Everyone knows Louis Armstrong’s name: he is an icon of American popular music. But his accomplishments are fading from the contemporary mind. His broad smile lingers on, so too his wonderful deep-trawling voice and his blaring trumpet tone. The strains of a sentimental song are engraved on the collective memory, his 1967 version of “What a Wonderful World”. But the extent to which he revolutionised jazz and pop has receded into the background, like a smudgy mountain range in the distance.

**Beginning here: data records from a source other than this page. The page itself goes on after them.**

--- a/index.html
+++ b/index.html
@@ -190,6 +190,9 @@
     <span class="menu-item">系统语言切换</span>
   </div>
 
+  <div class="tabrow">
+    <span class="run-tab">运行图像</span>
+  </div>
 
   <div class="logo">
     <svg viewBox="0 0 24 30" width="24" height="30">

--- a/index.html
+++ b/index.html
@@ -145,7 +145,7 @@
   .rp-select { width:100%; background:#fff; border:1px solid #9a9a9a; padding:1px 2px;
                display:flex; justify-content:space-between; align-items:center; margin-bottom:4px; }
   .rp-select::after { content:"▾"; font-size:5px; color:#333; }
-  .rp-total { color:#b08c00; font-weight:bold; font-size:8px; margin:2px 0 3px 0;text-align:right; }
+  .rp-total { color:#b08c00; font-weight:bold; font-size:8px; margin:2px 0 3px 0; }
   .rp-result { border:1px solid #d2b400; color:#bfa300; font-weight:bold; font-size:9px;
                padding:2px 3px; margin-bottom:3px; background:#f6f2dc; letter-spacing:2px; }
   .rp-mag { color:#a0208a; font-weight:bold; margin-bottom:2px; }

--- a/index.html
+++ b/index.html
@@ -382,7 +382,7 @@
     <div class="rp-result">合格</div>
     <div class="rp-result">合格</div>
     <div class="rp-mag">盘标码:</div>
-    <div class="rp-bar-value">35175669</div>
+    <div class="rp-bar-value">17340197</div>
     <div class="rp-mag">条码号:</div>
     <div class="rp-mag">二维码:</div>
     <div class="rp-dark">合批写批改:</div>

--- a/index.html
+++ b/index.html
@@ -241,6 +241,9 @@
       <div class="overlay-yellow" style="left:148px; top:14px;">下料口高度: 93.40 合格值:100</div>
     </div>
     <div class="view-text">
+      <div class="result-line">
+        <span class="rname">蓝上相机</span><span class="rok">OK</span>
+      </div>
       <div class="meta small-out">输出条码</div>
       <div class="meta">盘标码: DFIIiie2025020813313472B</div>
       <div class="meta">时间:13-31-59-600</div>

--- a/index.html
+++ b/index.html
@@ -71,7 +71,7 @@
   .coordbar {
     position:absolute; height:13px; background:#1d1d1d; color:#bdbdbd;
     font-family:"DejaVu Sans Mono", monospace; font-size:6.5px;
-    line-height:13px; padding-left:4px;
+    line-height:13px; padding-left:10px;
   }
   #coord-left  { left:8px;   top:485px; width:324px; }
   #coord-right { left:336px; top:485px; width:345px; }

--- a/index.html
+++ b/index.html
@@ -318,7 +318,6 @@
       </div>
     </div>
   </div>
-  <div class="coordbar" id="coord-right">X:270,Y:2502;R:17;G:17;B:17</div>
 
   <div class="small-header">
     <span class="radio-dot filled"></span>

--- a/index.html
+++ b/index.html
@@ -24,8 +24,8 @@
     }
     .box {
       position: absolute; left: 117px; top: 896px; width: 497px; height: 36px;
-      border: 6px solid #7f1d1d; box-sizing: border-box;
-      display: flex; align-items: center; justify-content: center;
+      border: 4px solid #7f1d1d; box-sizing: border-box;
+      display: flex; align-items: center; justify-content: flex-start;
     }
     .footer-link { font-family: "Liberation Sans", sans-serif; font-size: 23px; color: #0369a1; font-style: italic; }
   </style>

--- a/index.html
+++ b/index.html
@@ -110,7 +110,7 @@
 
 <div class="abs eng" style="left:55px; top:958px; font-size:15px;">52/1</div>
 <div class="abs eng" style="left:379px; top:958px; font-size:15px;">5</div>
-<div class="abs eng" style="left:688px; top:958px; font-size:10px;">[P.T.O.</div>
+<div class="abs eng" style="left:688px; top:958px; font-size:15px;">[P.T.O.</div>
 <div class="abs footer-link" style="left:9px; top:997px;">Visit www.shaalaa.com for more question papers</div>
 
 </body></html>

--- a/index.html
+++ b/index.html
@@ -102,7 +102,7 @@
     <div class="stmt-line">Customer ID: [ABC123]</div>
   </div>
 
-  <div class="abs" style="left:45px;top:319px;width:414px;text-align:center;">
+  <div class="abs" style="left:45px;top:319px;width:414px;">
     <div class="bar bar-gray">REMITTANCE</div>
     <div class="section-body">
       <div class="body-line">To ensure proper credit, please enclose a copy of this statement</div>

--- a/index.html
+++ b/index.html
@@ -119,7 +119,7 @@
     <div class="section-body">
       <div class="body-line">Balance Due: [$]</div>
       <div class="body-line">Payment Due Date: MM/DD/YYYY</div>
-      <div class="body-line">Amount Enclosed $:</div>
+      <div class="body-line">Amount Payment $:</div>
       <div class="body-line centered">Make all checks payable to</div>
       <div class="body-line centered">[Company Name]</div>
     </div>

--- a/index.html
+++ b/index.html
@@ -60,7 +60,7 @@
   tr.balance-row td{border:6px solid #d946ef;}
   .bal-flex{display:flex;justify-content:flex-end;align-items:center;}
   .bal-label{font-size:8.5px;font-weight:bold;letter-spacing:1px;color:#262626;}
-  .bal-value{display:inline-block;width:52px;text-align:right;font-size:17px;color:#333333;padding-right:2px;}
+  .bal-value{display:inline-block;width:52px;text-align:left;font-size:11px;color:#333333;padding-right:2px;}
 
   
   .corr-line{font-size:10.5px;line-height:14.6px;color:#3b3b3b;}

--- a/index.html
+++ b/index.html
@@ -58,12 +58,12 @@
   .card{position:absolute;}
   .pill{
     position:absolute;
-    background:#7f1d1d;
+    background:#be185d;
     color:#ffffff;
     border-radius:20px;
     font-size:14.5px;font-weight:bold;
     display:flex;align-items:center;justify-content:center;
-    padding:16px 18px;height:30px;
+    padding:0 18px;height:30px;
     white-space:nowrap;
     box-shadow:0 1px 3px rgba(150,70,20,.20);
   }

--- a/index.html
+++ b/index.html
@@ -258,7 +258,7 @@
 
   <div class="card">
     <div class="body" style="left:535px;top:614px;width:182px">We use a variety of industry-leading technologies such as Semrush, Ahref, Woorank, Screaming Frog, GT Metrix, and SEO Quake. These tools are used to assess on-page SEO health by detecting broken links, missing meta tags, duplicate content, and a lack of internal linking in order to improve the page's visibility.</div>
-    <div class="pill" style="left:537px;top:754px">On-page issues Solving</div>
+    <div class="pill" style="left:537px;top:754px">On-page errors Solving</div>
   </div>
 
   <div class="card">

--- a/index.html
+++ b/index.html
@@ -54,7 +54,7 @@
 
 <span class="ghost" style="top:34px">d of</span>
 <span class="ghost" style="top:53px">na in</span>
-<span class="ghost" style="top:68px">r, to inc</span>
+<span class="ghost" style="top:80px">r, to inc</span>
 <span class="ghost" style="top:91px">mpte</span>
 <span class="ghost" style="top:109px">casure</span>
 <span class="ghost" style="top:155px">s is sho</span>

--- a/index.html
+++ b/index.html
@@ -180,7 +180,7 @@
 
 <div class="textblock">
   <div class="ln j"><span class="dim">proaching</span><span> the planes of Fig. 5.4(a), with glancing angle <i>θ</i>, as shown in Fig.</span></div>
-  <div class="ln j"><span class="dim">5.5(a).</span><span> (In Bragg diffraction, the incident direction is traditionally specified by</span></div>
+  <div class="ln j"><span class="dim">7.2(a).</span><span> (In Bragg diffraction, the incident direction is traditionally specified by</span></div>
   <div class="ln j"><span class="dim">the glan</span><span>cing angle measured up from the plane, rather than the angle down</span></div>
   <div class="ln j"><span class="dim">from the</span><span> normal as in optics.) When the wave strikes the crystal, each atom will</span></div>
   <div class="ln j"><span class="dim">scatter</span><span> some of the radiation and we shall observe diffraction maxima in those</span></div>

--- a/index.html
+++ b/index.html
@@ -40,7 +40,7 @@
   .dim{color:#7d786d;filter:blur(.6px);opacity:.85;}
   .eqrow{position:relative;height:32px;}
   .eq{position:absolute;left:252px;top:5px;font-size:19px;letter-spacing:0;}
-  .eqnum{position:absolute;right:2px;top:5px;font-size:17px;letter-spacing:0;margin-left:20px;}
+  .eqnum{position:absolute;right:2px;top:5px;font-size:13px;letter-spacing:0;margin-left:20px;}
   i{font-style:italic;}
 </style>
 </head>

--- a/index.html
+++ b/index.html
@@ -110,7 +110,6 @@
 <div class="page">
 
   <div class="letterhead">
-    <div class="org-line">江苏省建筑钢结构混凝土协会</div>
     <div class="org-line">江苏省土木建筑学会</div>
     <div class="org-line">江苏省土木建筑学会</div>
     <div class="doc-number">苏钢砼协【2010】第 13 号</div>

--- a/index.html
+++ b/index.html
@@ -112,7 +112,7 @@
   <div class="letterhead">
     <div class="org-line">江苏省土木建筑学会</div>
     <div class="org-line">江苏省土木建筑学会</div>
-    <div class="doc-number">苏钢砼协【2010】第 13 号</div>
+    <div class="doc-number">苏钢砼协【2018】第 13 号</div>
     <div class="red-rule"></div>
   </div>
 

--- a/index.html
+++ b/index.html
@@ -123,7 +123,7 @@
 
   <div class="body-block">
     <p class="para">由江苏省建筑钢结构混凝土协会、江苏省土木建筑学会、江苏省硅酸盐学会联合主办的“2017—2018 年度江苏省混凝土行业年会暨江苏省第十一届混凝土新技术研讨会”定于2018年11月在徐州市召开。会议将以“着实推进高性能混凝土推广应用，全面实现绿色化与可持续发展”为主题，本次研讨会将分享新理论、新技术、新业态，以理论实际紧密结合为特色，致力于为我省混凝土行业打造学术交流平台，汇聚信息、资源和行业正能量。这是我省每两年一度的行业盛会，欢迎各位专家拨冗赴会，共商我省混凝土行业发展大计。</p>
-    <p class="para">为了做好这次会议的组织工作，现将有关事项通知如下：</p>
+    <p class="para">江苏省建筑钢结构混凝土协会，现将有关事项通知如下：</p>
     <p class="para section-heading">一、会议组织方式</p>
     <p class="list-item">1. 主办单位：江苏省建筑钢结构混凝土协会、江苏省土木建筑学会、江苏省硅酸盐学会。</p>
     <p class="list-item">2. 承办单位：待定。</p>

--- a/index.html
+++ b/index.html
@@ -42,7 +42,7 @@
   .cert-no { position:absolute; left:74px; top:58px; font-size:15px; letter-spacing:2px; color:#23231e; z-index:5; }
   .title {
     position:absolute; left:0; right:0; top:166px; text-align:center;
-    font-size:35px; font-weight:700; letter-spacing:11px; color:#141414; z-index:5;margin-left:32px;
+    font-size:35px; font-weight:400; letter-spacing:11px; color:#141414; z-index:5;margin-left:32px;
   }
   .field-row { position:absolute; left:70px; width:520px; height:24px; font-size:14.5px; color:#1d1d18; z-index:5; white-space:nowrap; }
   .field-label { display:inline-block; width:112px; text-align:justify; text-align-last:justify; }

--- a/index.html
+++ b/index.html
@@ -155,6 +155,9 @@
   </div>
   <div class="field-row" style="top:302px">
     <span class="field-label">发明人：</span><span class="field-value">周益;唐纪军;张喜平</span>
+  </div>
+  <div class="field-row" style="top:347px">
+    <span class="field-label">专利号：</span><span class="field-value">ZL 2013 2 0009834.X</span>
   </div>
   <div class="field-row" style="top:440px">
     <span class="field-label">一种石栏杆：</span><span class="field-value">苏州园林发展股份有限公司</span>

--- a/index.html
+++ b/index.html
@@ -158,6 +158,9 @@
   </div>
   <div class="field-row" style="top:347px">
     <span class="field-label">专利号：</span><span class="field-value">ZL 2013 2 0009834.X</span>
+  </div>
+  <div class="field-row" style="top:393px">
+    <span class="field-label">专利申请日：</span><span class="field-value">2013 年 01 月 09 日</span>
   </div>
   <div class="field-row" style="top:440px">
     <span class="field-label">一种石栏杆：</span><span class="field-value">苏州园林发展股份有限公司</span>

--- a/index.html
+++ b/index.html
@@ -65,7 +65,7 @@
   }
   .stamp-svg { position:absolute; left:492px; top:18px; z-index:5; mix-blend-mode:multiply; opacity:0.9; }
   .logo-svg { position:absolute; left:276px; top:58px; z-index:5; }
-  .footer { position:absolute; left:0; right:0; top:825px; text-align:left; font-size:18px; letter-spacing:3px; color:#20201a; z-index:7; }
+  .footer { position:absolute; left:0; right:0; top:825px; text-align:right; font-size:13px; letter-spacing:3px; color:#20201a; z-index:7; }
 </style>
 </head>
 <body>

Louis Armstrong: Black & Blues seeks to reintroduce him to a modern audience. The Apple TV Plus documentary has been directed by Sacha Jenkins, who has previously helmed television documentaries about rap group the Wu-Tang Clan (Of Mics and Men) and the history of race in the US (Everything’s Gonna Be All White). The New York rap grandee Nas voices extracts from Armstrong’s letters in the film, an inspired move linking different eras of black American vocalism. We hear a lot of Armstrong’s speaking tones too, raspy yet elastic, turning words like “rudimentals” into rumbling musical phrases.
“He could do with his voice what he could do with his horn,” says the jazz trumpeter Wynton Marsalis, one of the film’s voiceover commentators. He is referring to scatting, the nonsense language that turns singers into musical instruments. Armstrong did not invent scatting, as the documentary implies, but he pioneered it with songs such as his 1926 hit “Heebie Jeebies”. He was that rarest of all-rounders, perhaps unique, a virtuoso instrumentalist and bandleader who was also a superb singer. The roles infused each other. He treated his trumpet as though it were the lead singer in a piece of music, embarking on dizzying patterns of high notes that other musicians could not reach. As the first great jazz soloist, he brought a fundamental change to the sound of popular music.
Louis Armstrong: Black & Blues dashes through these tumultuous 1920s innovations with a scattering of superlatives and an eye on the clock. It is more interested in Armstrong as a prominent black American in a racist nation.
In one interpretation — certainly not the film’s — he could be seen as an object lesson in the American dream. He was born in New Orleans in 1901 in the direst poverty and died aged 69 as one of the most famous people in the world, lauded by the rich and the powerful. “This one’s for you, Rex,” he wisecracked to King George V during a royal command performance in 1932 in London. But his accommodation with the establishment made him problematic for younger generations of black Americans.
He was castigated as an “Uncle Tom”, grinning and mugging for white audiences, rarely speaking out against racial oppression. Similarly, his crossover success in the pop charts turned censorious jazz critics against him. For them, “What a Wonderful World” was the clinching example of a once brilliant musician squandering his artistry. In James Baldwin’s 1957 short story “Sonny’s Blues”, a young musician dismisses Armstrong’s music as “old-time, down-home crap”. Yet Baldwin himself, as the film points out, was only able to enjoy listening to “The Star-Spangled Banner” when Armstrong played his version of it.
Louis Armstrong: Black & Blues provides a nuanced, sympathetic rebuttal of the crude accusations of Uncle Tom-ism that Armstrong faced. His experiences of racism and cautious engagements with the civil rights struggle are revealed. Snippets from his archive of tape-recorded conversations with friends and family reveal a sharper, more profane character than the cuddly public persona of his Satchmo nickname. There is less insight about his musical development, however. That is the high note that eludes an otherwise well-made and enjoyable documentary.